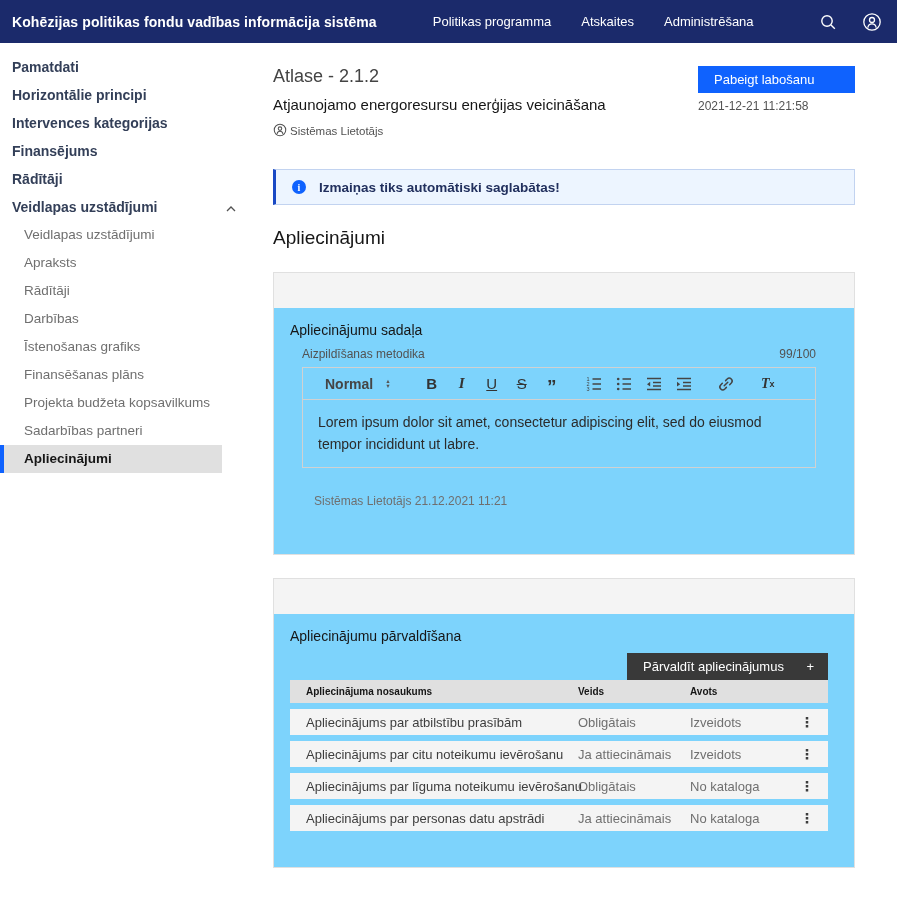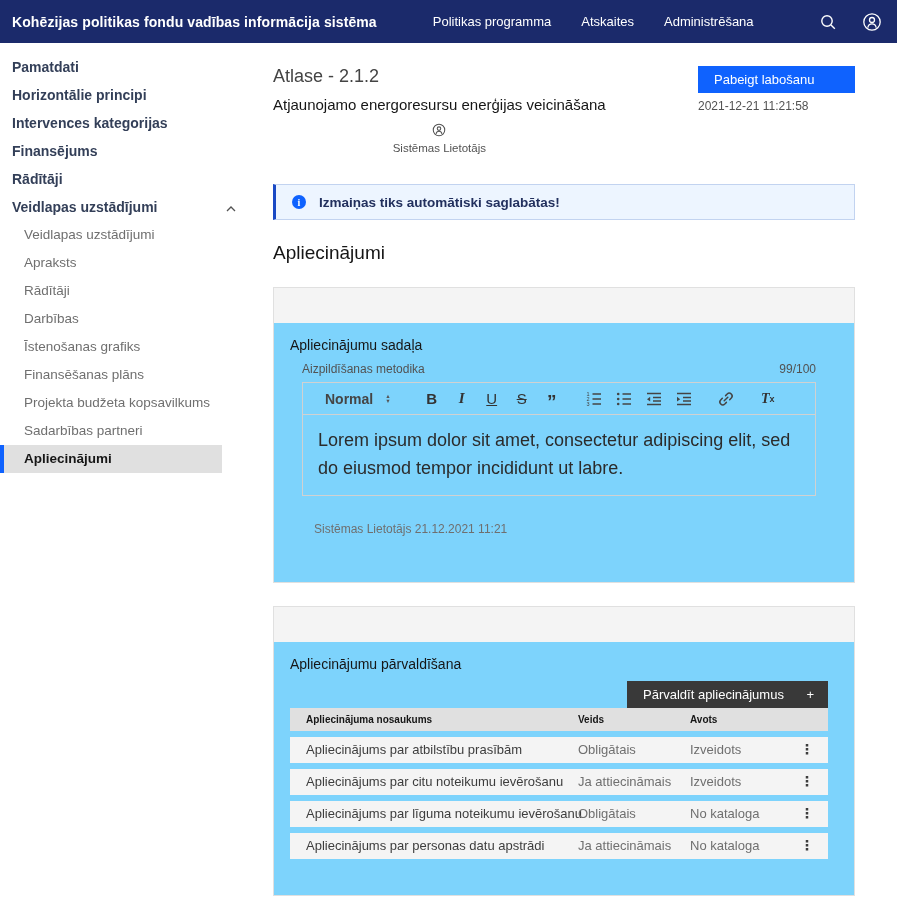"Sistēmas Lietotājs" .user-line { flex-direction: column -> none }
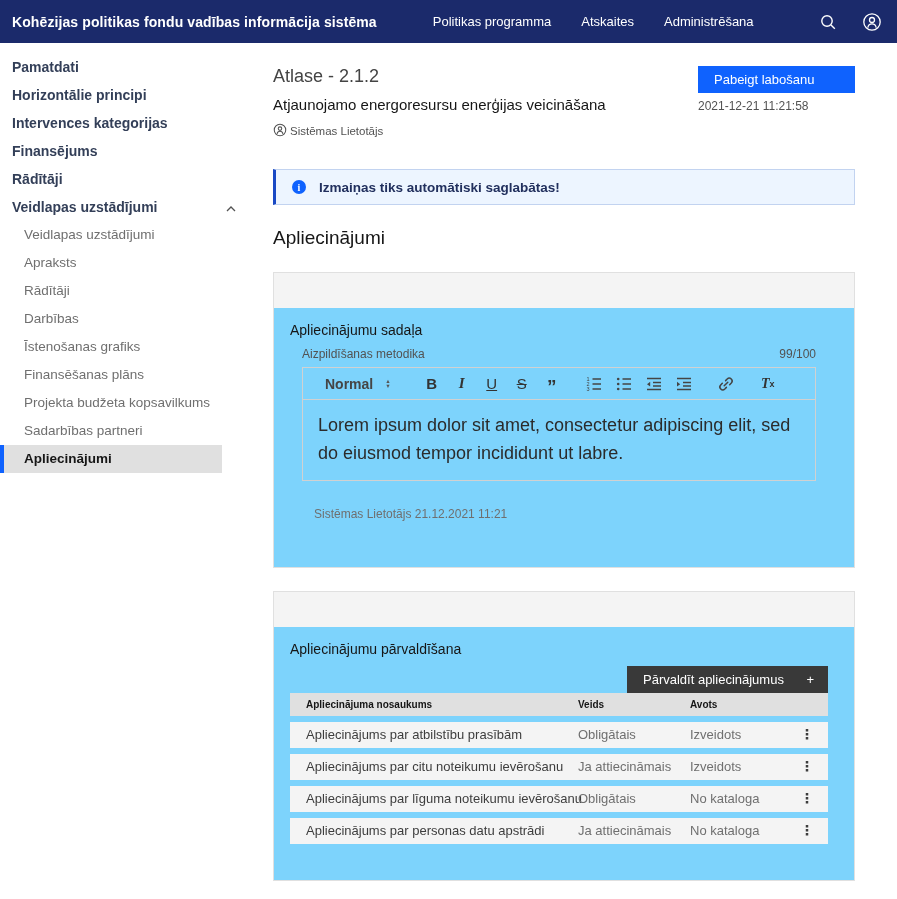"Lorem ipsum dolor sit amet," .editor-content { font-size: 18px -> 14px }
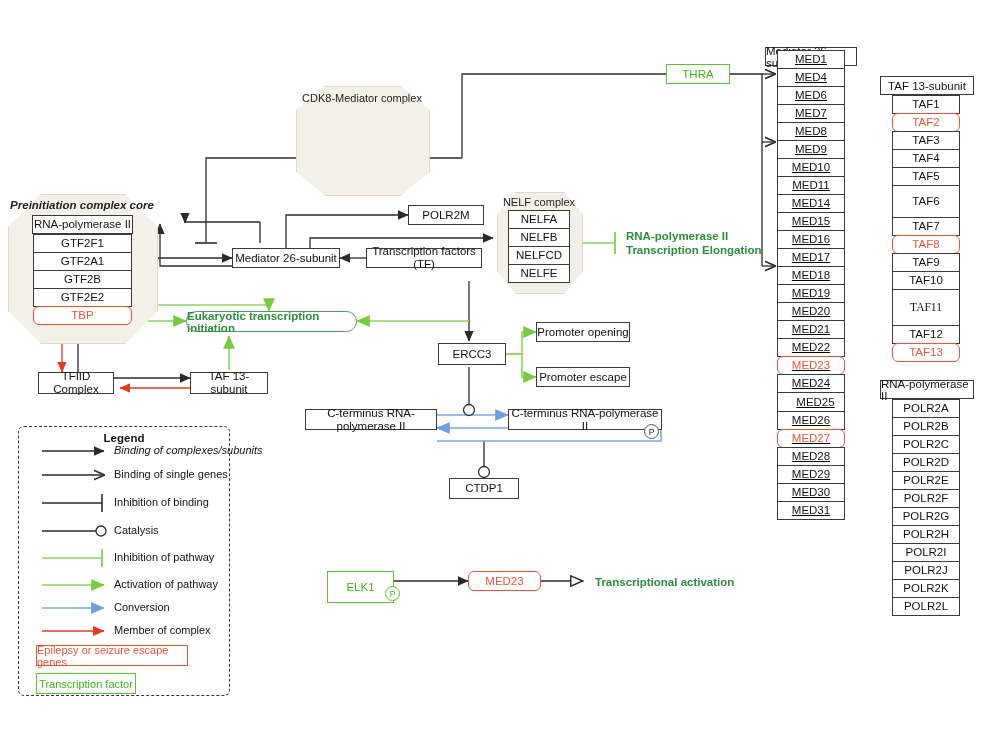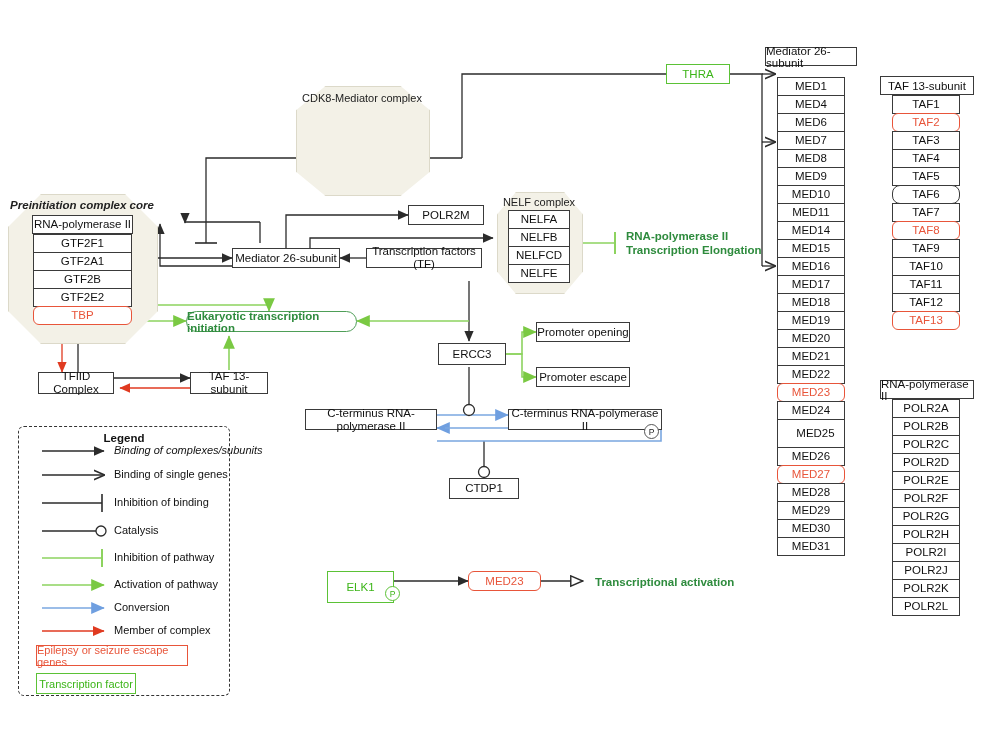"MED1" div.stack { text-decoration: none -> underline; top: 77px -> 50px }
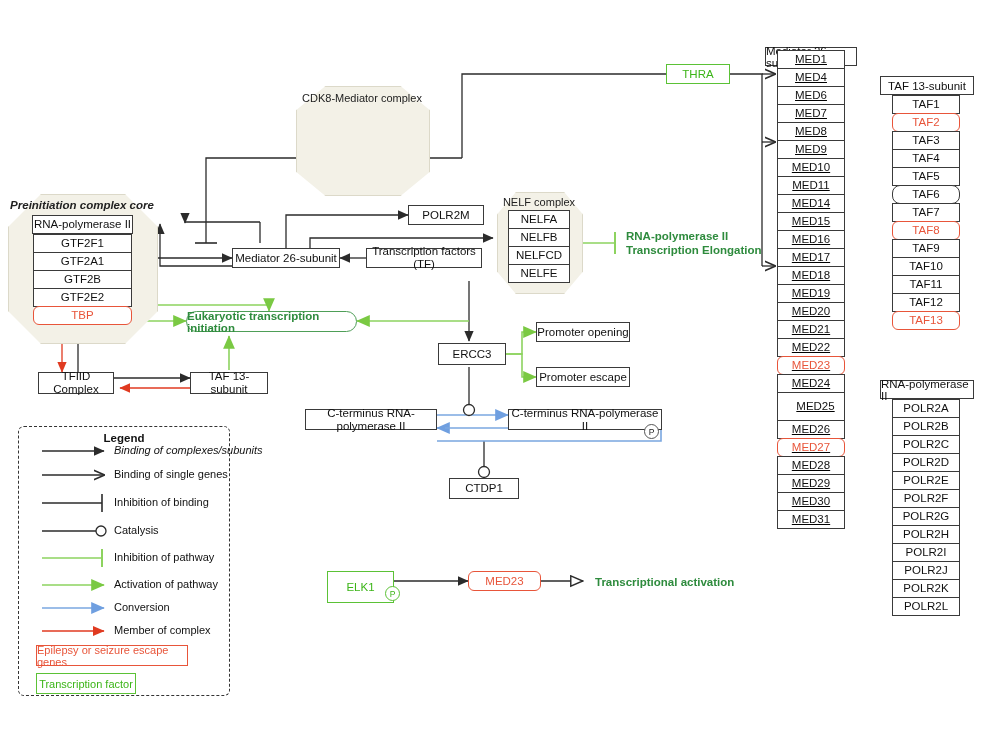"TAF6" div.node { border-radius: 8px -> none; height: 19px -> 33px }
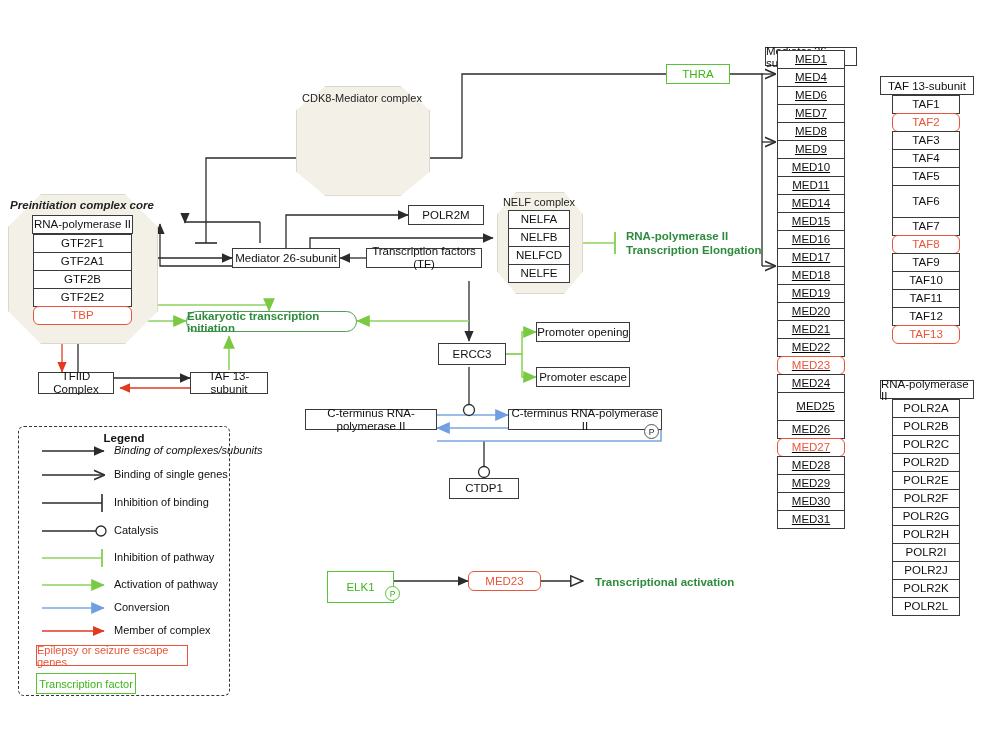"TAF11" div.node { font-family: none -> Liberation Serif, serif; height: 19px -> 37px }
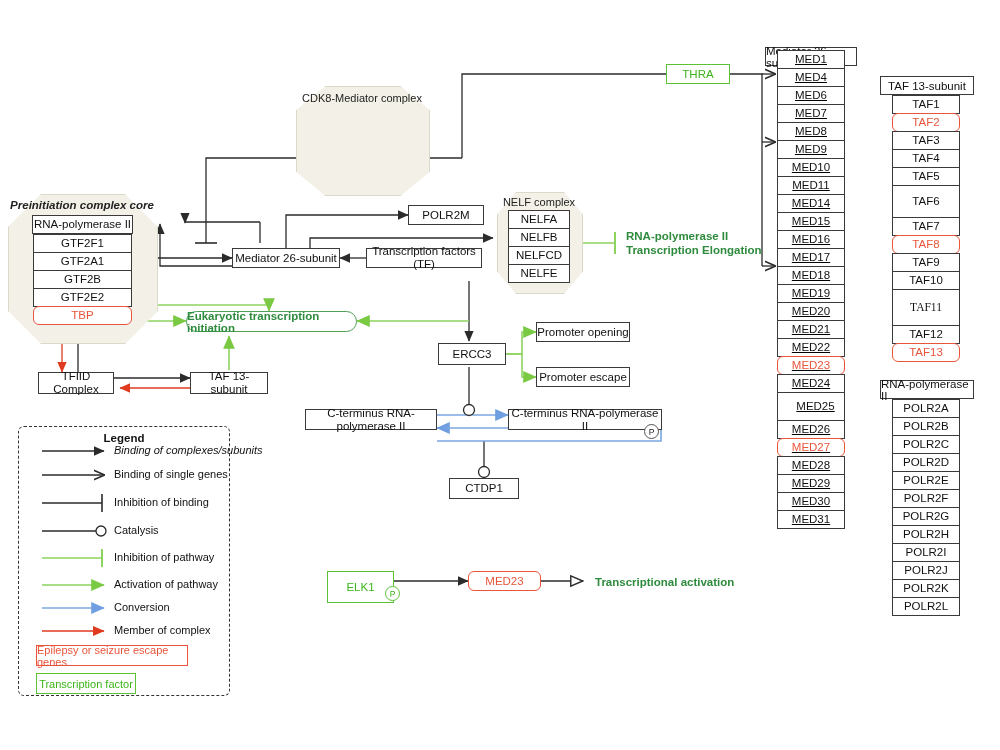"MED25" div.node { height: 29px -> 20px }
***
EXERCISE:
Verbatim copy without images: write the records above out in full.

RESPONSE BELOW:
"Sistēmas Lietotājs" .user-line { flex-direction: column -> none }
"Lorem ipsum dolor sit amet," .editor-content { font-size: 18px -> 14px }
"MED1" div.stack { text-decoration: none -> underline; top: 77px -> 50px }
"TAF6" div.node { border-radius: 8px -> none; height: 19px -> 33px }
"TAF11" div.node { font-family: none -> Liberation Serif, serif; height: 19px -> 37px }
"MED25" div.node { height: 29px -> 20px }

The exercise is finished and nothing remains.